What is the difference between standarized and undstandardized coefficients in regressions?

Unstandardized (b) is the change in y for one change in x based on original units, a real world comparison. Standarized (B) or BETA is reflecting the Z of y and the Z of X and provides a scaled comparison of the model.

300

What are two critical components to assess for multicollinearity and why should we look at this.

Multicollinearity occurs when two or more predictors in a regression model are highly correlated with each other, meaning they contain overlapping or redundant information. Two critical indicators are TOL or tolerence (should be <.2) and VIF variance inflation (should be under 5).

300

When would we want to use a logistic regression?

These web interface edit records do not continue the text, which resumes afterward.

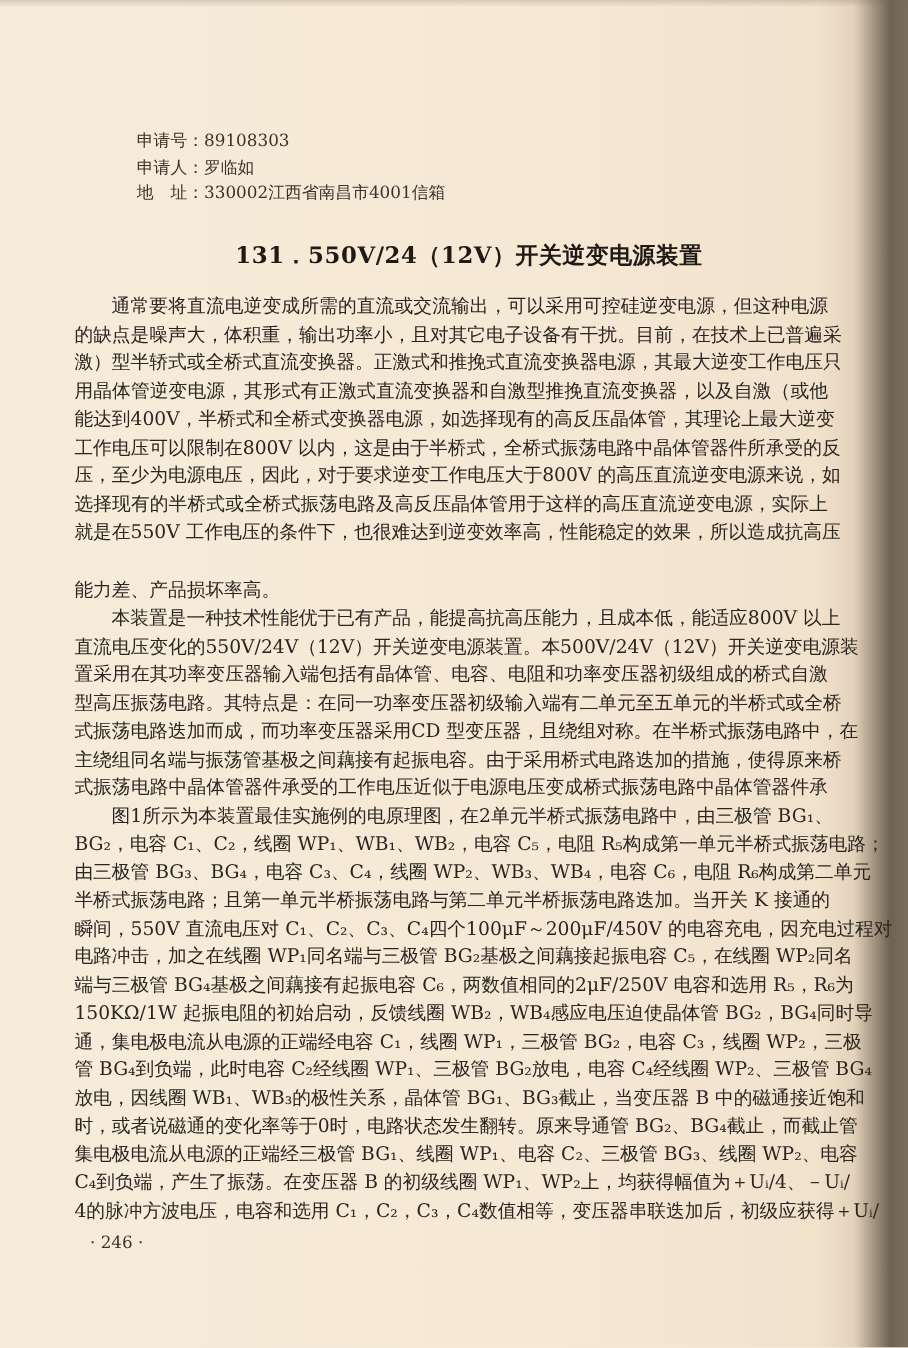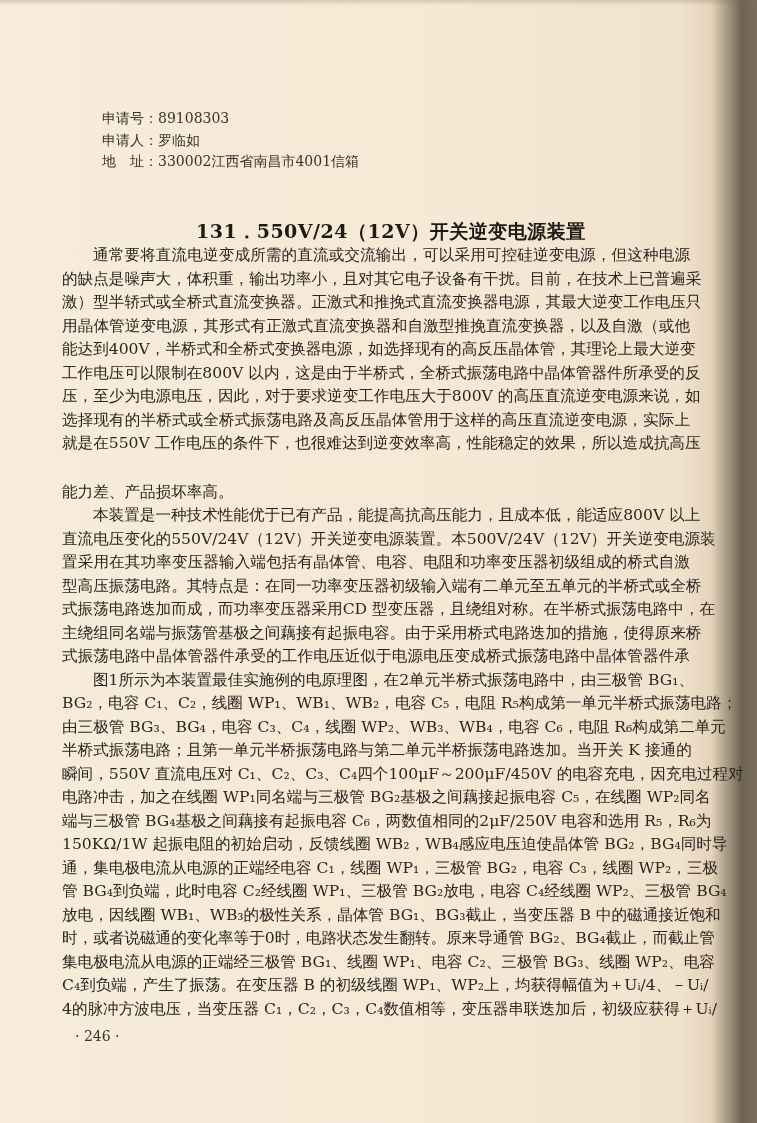--- a/index.html
+++ b/index.html
@@ -17,7 +17,7 @@
     position: absolute; left: 0; top: 0; width: 757px; height: 6px;
     background: linear-gradient(180deg, rgba(120,105,85,0.25), rgba(120,105,85,0));
   }
-  .meta { position: absolute; left: 102px; top: 108px; font-size: 14px; line-height: 21.5px; color: #3a332b; }
+  .meta { position: absolute; left: 114px; top: 108px; font-size: 14px; line-height: 21.5px; color: #3a332b; }
   .meta-row { white-space: nowrap; }
   .meta-label { display: inline-block; }
   .title {

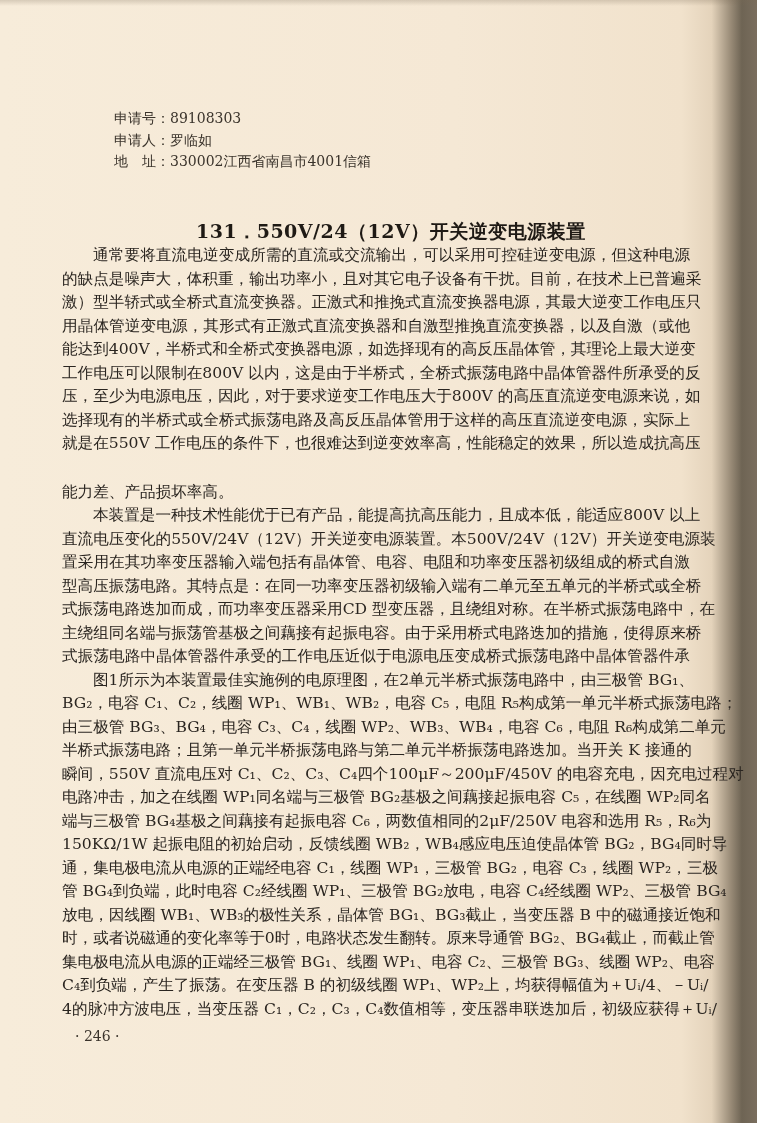--- a/index.html
+++ b/index.html
@@ -24,7 +24,6 @@
     position: absolute; left: 196px; top: 200px; font-size: 19px; font-weight: bold;
     white-space: nowrap; color: #1f1a15; letter-spacing: 0.5px;
     font-family: "DejaVu Serif", "Liberation Serif", serif;
-    margin-top: 19px;
   }
   .body-text {
     position: absolute; left: 62px; top: 244px; width: 628px;

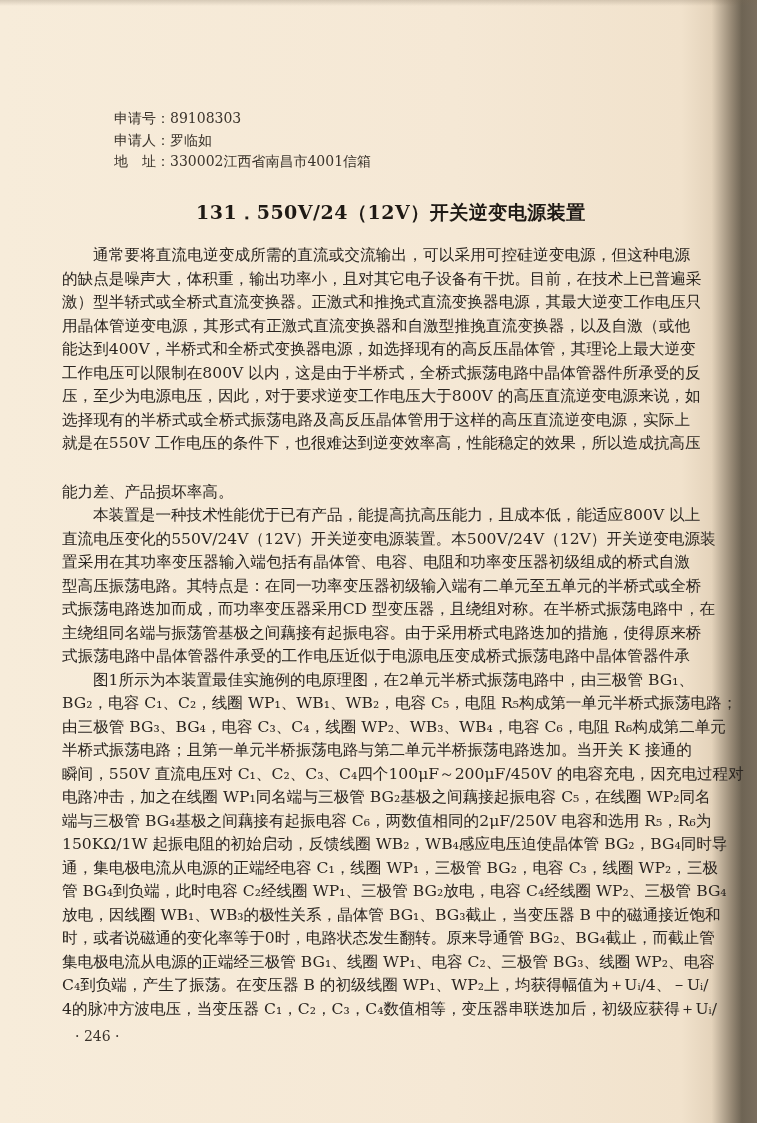--- a/index.html
+++ b/index.html
@@ -96,7 +96,7 @@
     <div class="line">时，或者说磁通的变化率等于0时，电路状态发生翻转。原来导通管 BG₂、BG₄截止，而截止管</div>
     <div class="line">集电极电流从电源的正端经三极管 BG₁、线圈 WP₁、电容 C₂、三极管 BG₃、线圈 WP₂、电容</div>
     <div class="line">C₄到负端，产生了振荡。在变压器 B 的初级线圈 WP₁、WP₂上，均获得幅值为＋Uᵢ/4、－Uᵢ/</div>
-    <div class="line">4的脉冲方波电压，当变压器 C₁，C₂，C₃，C₄数值相等，变压器串联迭加后，初级应获得＋Uᵢ/</div>
+    <div class="line">4的脉冲方波电压，电容和选用 C₁，C₂，C₃，C₄数值相等，变压器串联迭加后，初级应获得＋Uᵢ/</div>
   </div>
 </div>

Logistic regressions provide probability of an outcome when that outcome is categorical or binary (pass fail etc..) where as regression provides a linear model for predicting continous variables.

400

What does a bivariate scatterplot demonstrate, and where are the x and y axis typically?

A bivariate plot graphs the relationship between two variables measured on a single sample of subjects allowing you to see the degree and pattern of relation between the two variables quickly. The X (aka abscissa or predictor) is the horizontal (left right) and the Y (AKA ordinate or outcome) is the vertical (up down)

400

Outside of the contrast model, describe the difference in process when conducting a standard assessment of between vs. within.

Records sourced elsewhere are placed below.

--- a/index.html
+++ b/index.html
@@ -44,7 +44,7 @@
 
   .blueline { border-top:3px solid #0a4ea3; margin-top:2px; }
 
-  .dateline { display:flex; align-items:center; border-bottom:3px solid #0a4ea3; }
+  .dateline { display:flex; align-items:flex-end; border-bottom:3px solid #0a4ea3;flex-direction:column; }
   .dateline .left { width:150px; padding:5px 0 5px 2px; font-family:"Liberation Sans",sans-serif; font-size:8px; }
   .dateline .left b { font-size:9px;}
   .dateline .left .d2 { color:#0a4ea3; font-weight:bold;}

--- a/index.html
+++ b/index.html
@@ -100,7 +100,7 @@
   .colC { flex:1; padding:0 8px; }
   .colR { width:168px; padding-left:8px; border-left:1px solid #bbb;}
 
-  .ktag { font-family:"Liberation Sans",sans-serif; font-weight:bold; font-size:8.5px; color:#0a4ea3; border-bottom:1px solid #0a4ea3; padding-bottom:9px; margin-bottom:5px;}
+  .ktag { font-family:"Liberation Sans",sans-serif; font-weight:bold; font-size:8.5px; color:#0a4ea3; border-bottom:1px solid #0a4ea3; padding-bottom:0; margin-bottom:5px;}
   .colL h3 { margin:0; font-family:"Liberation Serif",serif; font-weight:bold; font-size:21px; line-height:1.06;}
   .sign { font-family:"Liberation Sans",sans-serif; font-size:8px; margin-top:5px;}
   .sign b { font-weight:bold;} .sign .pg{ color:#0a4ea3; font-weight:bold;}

In standard between we are looking at mean differences between groups and T-testing to obtain significance. In standard within, (D-BAR) we are obtaining a mean from the difference between each subjects score to test for significance.

400

What is the difference between R and R^2 in multiple regression?

R is the correlation between a target variable and its linear prediction and indicates strength and direction of the model. R^2 explains the proportion of the variance explained by the model and is referred to as "the coefficient of determination because it tells us how much the outcome variables variation is determined by the predictors.

400

Homoscedasticity is

when there are relatively equal variances in our data (meaning data doesn't hover unequaly around certain portions of our model). This unequal variance is known as Heteroscedasticity.

400

What is the type of testing done to determine significance in mediation?

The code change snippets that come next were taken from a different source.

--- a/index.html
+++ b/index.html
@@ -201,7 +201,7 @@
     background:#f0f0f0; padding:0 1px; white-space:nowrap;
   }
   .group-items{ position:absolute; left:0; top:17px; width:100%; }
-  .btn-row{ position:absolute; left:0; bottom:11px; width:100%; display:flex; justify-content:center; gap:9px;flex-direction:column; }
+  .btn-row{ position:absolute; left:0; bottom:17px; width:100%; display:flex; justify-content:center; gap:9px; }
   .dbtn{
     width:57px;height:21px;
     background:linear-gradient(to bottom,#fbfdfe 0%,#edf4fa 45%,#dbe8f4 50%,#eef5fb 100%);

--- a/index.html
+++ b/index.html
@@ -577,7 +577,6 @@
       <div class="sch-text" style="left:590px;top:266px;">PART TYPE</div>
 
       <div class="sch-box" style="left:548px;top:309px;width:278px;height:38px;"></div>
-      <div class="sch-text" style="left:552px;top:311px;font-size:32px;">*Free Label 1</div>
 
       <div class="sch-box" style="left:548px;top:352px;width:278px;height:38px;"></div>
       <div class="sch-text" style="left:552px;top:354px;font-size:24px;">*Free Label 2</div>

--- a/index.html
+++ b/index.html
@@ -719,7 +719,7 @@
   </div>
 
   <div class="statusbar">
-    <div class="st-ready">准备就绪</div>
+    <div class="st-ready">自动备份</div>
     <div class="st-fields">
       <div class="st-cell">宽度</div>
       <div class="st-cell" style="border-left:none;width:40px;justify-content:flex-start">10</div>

We need the regression values for the a and b arm as well as their standard errors to conduct a sobel test, this provides our P value and overall SS for the mediation.

500

How do we diffentiate parameters and statistics? How do we also differentiate inferntial from descriptive statistics?

Parameter speak to the population (usually uknonw) where as a statistic typically a drawn sample. Descriptives provide population data through numerical calucalations graphs and tables, infernetial are predictions about a population or sample taken from the data.

500

What are some complaints in Kline (2004) about NHST?

P <.05 doesn’t indicate effect. | P > .05 doesn’t indicate no effect. | Nil or 0 effect may not always be meaningful | The p-value doesn't prove the data is true; it estimates how likely the result is under random conditions (the null hypothesis). | Emphasis on dichotomous thinking | Neglects CI and Res.

500

In multi regression what is our significance variable, what ways can we t-test, and how do we assert effect size?

F is the overall test used for significance, we can only t-test our coefficients. Effect size is our R^2, or we can get effect sizes from our coefficients T scores as well.

500

Explain partialling and partial slopes.

Partialling is seperating the predicted values and their residuals (or whats left out between actual and expected scores). Partial slopes are our b values controlling for the other predictors, showing their contribution to the model.

500

What is the best way to describe the difference between mediation and moderation.

Mediation explains how or why one variable affects another — it adds a middle step in the relationship.
Moderation explains when or for whom one variable affects another — it changes the strength or direction of the relationship. Mediation is about the pathway; moderation is about the conditions.